Foreign companies have been flocking to Vietnam.
Earlier this year, one of the world’s biggest private equity firms Warburg Pincus added banking and logistics to its Vietnam portfolio, pushing its total investment into the country over the $1 billion mark.
Auto players like JAC Motors of China, as well as Kamaz, the largest truck maker in Russia, have recently turned to Vietnam. The Southeast Asian country is seeing money pour in from all over the globe, whether it’s Indonesia’s Gojek in ride-hailing, or Qatar’s Ooredoo in telecommunications.
With a trade war rippling across the Pacific and fears of interest rate contagion in emerging markets, much of Asia looks bleak. So why is the economy in communist Vietnam such a bright spot?
Stability is key
Gross domestic product is forecast to expand 7 percent this year. The currency and inflation are stable. Growth is expected in exports, manufacturing, foreign direct investment, and other indicators that show Vietnam outpacing rivals in the 10-member Association of Southeast Asian Nations.
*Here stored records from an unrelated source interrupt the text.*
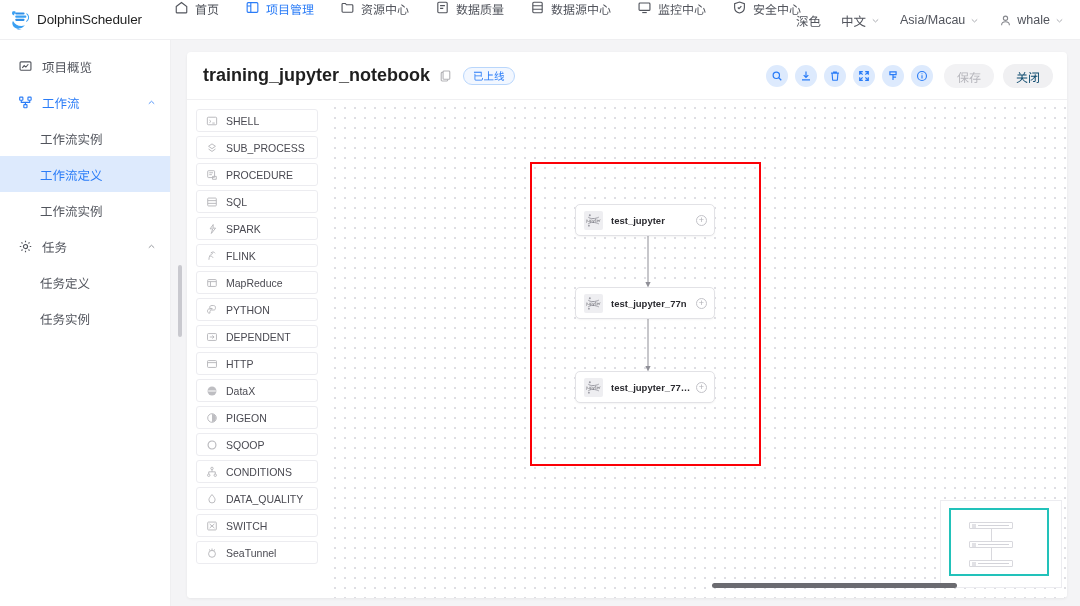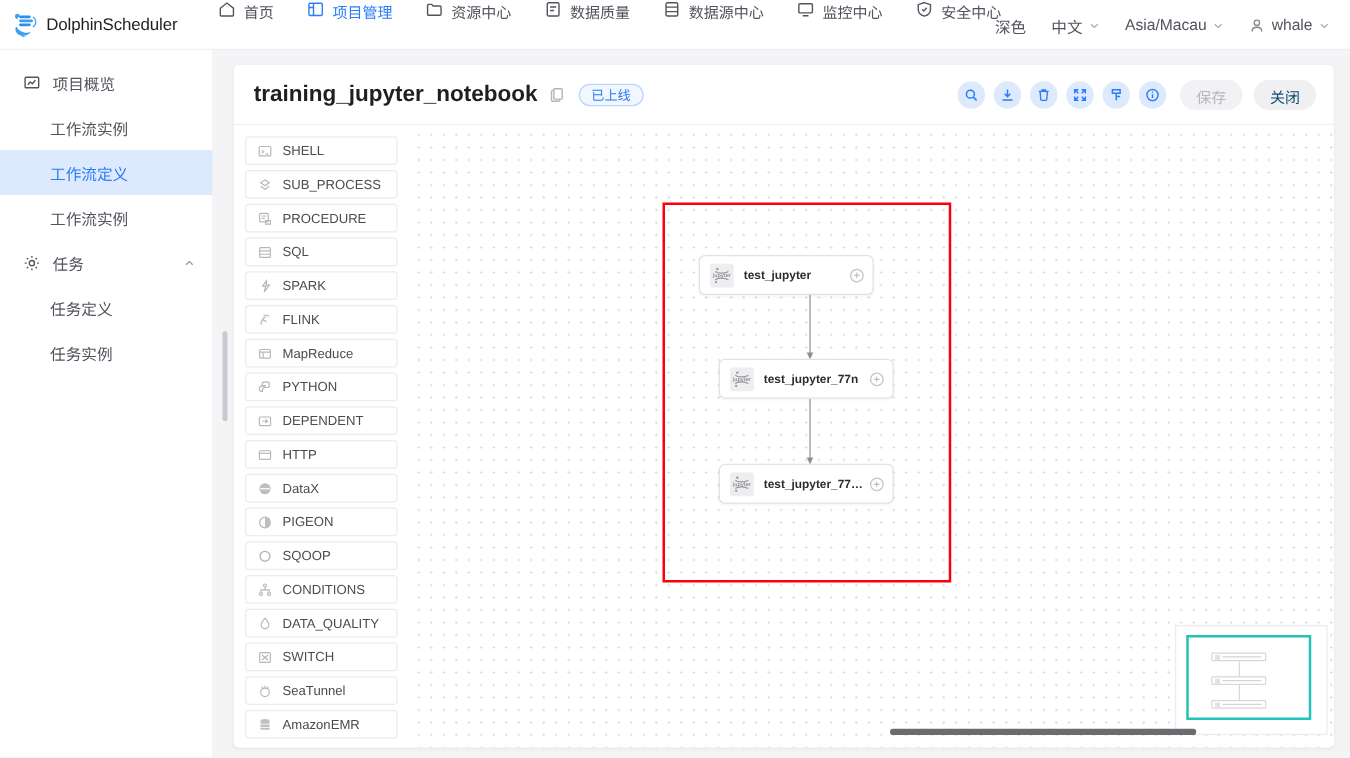--- a/index.html
+++ b/index.html
@@ -329,6 +329,18 @@
       <span>项目概览</span>
     </div>
 
+    <div class="side-item active-group">
+      <svg class="sic" viewBox="0 0 16 16" fill="none" stroke="#2a7cf7" stroke-width="1.2">
+        <rect x="1.8" y="2.2" width="3.4" height="3.4" rx=".6"></rect>
+        <rect x="10.6" y="2.2" width="3.4" height="3.4" rx=".6"></rect>
+        <rect x="6.2" y="10.2" width="3.4" height="3.4" rx=".6"></rect>
+        <path d="M3.5 5.6v2.3h9v-2.3M7.9 7.9v2.3"></path>
+      </svg>
+      <span>工作流</span>
+      <svg class="chev" viewBox="0 0 10 10" fill="none" stroke="#2a7cf7" stroke-width="1.1">
+        <path d="M2 6.4 5 3.6 8 6.4"></path>
+      </svg>
+    </div>
 
     <div class="side-sub">
       <span>工作流实例</span>

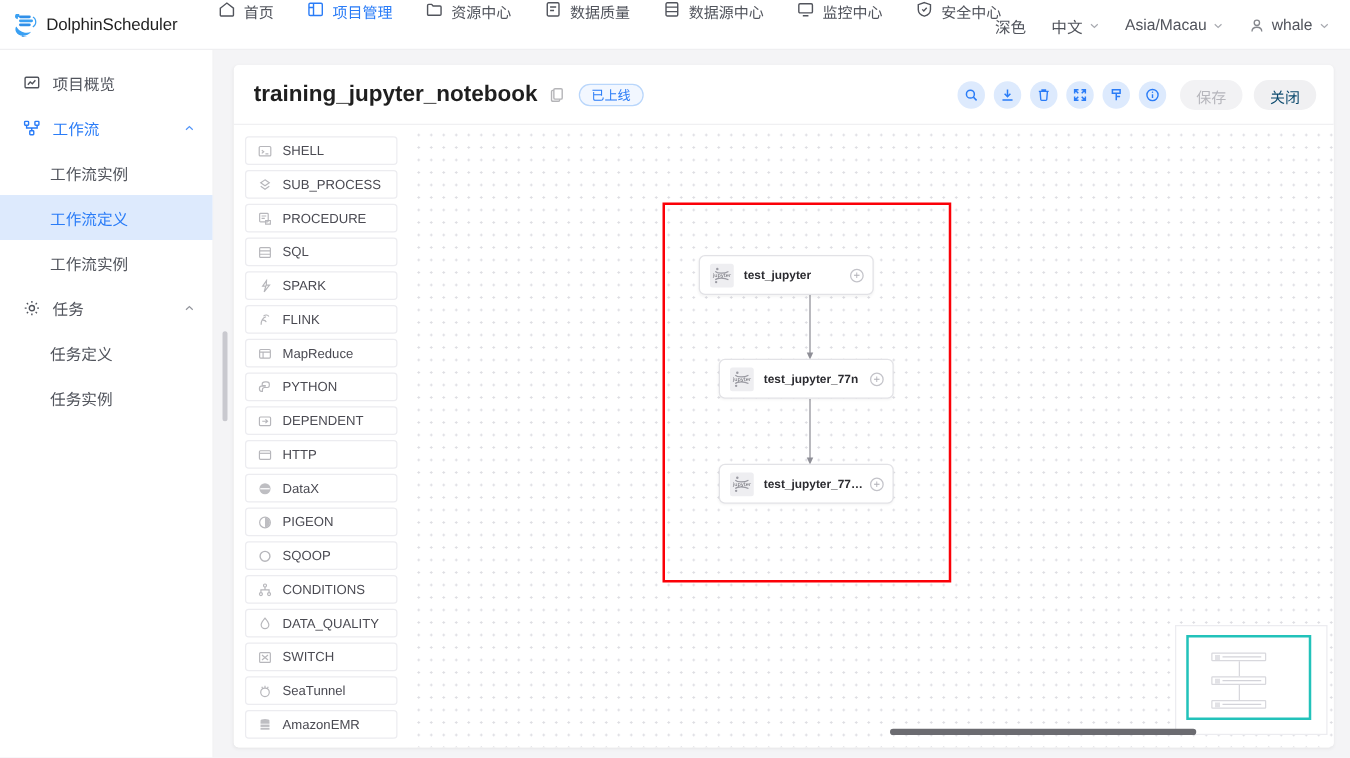--- a/index.html
+++ b/index.html
@@ -597,7 +597,7 @@
           <path d="M2.4 47 L5 52.5 L7.6 47 Z" fill="#8f8f97"></path>
         </svg>
 
-        <div class="node" style="left:232px; top:104px;">
+        <div class="node" style="left:248px; top:104px;">
           <span class="node-ic">
             <svg viewBox="0 0 16 16">
               <circle cx="4.1" cy="2.3" r="1.05" fill="#9a9aa2"></circle>

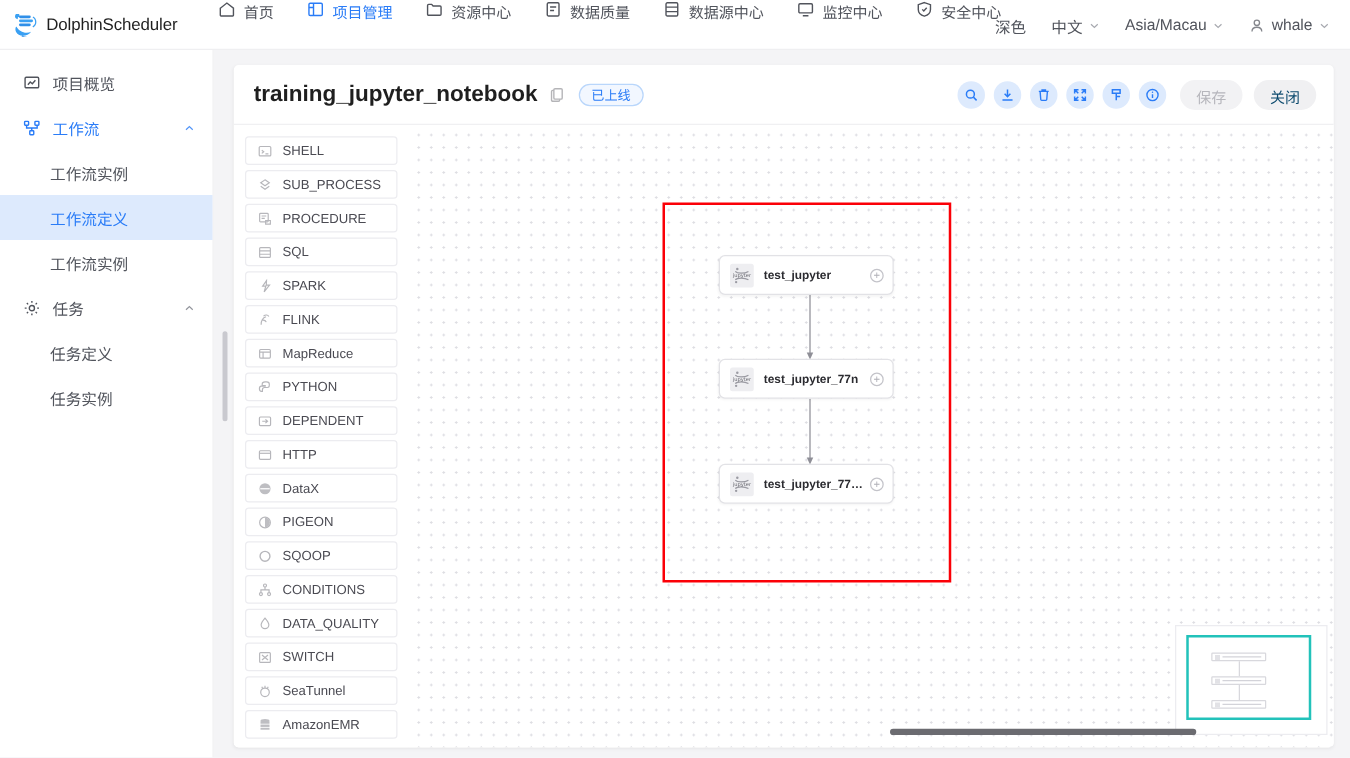--- a/index.html
+++ b/index.html
@@ -572,15 +572,6 @@
           <span>SeaTunnel</span>
         </div>
 
-        <div class="pal-item">
-          <svg class="pic" viewBox="0 0 14 14">
-            <ellipse cx="7" cy="3" rx="4.2" ry="1.5" fill="#8a8a92"></ellipse>
-            <rect x="2.8" y="3.6" width="8.4" height="2.2" fill="#8a8a92"></rect>
-            <rect x="2.8" y="6.6" width="8.4" height="2.2" fill="#8a8a92"></rect>
-            <rect x="2.8" y="9.6" width="8.4" height="1.8" fill="#8a8a92"></rect>
-          </svg>
-          <span>AmazonEMR</span>
-        </div>
       </div>
 
       <div class="canvas">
“Vietnam is likely to remain the fastest-growing ASEAN economy in 2018 and 2019, as in 2017,” said Chidu Narayanan, Asia economist at Standard Chartered Bank. “We remain positive on Vietnam’s growth medium term on strong manufacturing activity, as FDI inflows to electronics manufacturing remain strong.”
The bank predicts a current account surplus of 3.7 percent of GDP for 2018, meaning Vietnam takes in more money through trade and investment than it sends abroad. That includes an increase in income from services, such as IT outsourcing.
To explain why the country of 100 million people is outperforming peers, it helps to look at factors like trade, consumer spending, and politics.
On the surface, Vietnam’s communist system would not sound like an appeal for investors. But many actually cite the political stability, albeit through one-party government, as a reason to come here. And in reality most businesses operate in a free market, with some state controls.
Political stability contributes to economic stability, and it helped Vietnam weather a leadership transition that in other countries could spell volatility. Stock markets were not rattled when the president, Tran Dai Quang, died suddenly of illness last month while in office. He will be succeeded by Communist Party chief Nguyen Phu Trong, a man known for maintaining the status quo.
“There will be no major change in Vietnam’s economic strategy or political system as a result of the passing of President Tran Dai Quang,” said Carl Thayer, emeritus politics professor, the University of New South Wales at the Australian Defence Force Academy.
Vietnam likes trade deals
That economic strategy has been characterized by trade deals with as many countries as possible. Through ASEAN, Vietnam has trade pacts with Australia, New Zealand, China, India, Japan, and South Korea. It also signed the Trans-Pacific Partnership, as well as separate agreements with Russia and the European Union.
This could be part of the reason that investor optimism jumped 6 percentage points between the first and second quarters of 2018, according to a European Chamber of Commerce in Vietnam survey released Oct. 3.
“These results show once again that European companies and investors remain confident in Vietnam,” chamber co-chair Nicolas Audier said. “On the cusp of this historic [EU-Vietnam free trade] deal, which would boost trade and investment on both sides, we hope this positive message from EuroCham and its members will inspire the government to continue opening its markets to foreign investment.”
Also drawing in businesses are Vietnamese shoppers. Consumer confidence was higher in Vietnam than in Thailand, Malaysia and Singapore, market researcher Nielsen reported in March. As citizens’ incomes rise, their spending attracts brands in all manner of products.
Spanish fashion retailer Zara has opened outlets here, while Apple in September appointed its first premium reseller in the country, EDigi, authorized to do official repairs of iPhones and Macs. Vingroup, a conglomerate founded by Vietnam’s richest man, launched a line of cars this month with some promotional juice from soccer star David Beckham.
No economy is perfect
It’s not all coming up roses, of course. Economists say Vietnam needs to keep an eye on borrowing: consumers are using more credit cards, the government is close to its debt ceiling, and banks have more non-performing loans than desired. The real estate sector is also cooling, and the country wants to avoid any of the flak that comes from the trade war between the U.S. and China.
That trade war has made investors bearish on Asia’s biggest economy. Elsewhere in the region, Indonesia is fighting to hold the value of its currency, as investors abscond to take advantage of higher U.S. interest rates.
Philippine inflation is approaching 7 percent, the highest in nearly a decade. In Myanmar, the economic potential that once seemed sky-high is now taking a back seat as that state allows ethnic violence and jails journalists.
Vietnam is not far away but has been spared many of those problems for now.